>>>>>

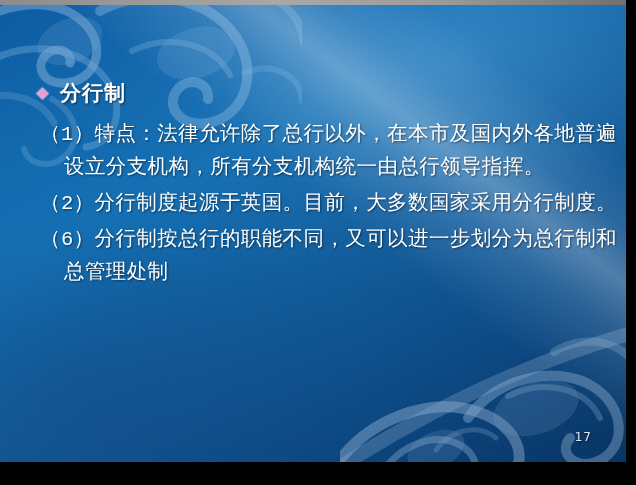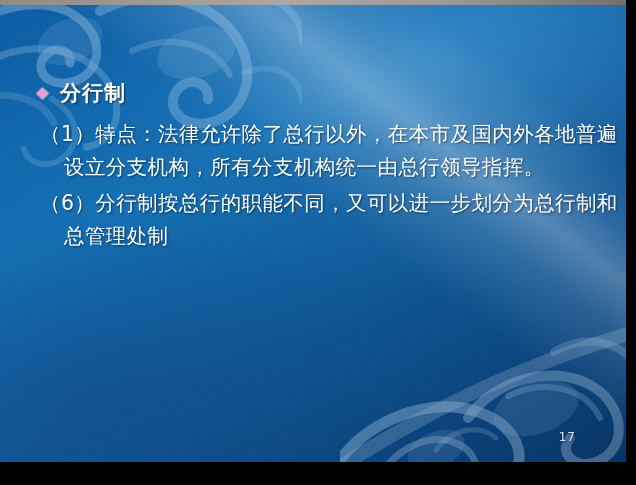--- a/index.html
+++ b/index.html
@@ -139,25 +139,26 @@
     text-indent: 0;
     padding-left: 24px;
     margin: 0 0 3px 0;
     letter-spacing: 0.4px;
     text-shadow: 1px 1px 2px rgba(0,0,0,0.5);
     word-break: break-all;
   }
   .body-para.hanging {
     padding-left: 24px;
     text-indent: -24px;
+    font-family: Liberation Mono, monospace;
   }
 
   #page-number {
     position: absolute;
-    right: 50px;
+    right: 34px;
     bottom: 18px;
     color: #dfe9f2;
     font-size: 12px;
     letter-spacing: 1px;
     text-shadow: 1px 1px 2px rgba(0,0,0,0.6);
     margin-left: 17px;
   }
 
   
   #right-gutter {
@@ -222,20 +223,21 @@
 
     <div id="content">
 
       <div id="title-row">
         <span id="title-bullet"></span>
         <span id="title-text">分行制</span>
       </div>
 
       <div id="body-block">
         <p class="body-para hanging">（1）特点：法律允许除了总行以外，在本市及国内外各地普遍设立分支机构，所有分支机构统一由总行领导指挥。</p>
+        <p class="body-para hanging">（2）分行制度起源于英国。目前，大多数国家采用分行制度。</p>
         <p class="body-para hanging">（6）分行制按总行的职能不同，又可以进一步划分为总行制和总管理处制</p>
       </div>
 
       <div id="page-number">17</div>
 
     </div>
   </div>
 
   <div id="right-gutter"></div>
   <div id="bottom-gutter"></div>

<<<<<

_PROBLEM REQUIREMENTS_. Within the data above, filter for lines containing the word "span" and copy each one.

_SOLUTION TO THIS EXERCISE_.
         <span id="title-bullet"></span>
         <span id="title-text">分行制</span>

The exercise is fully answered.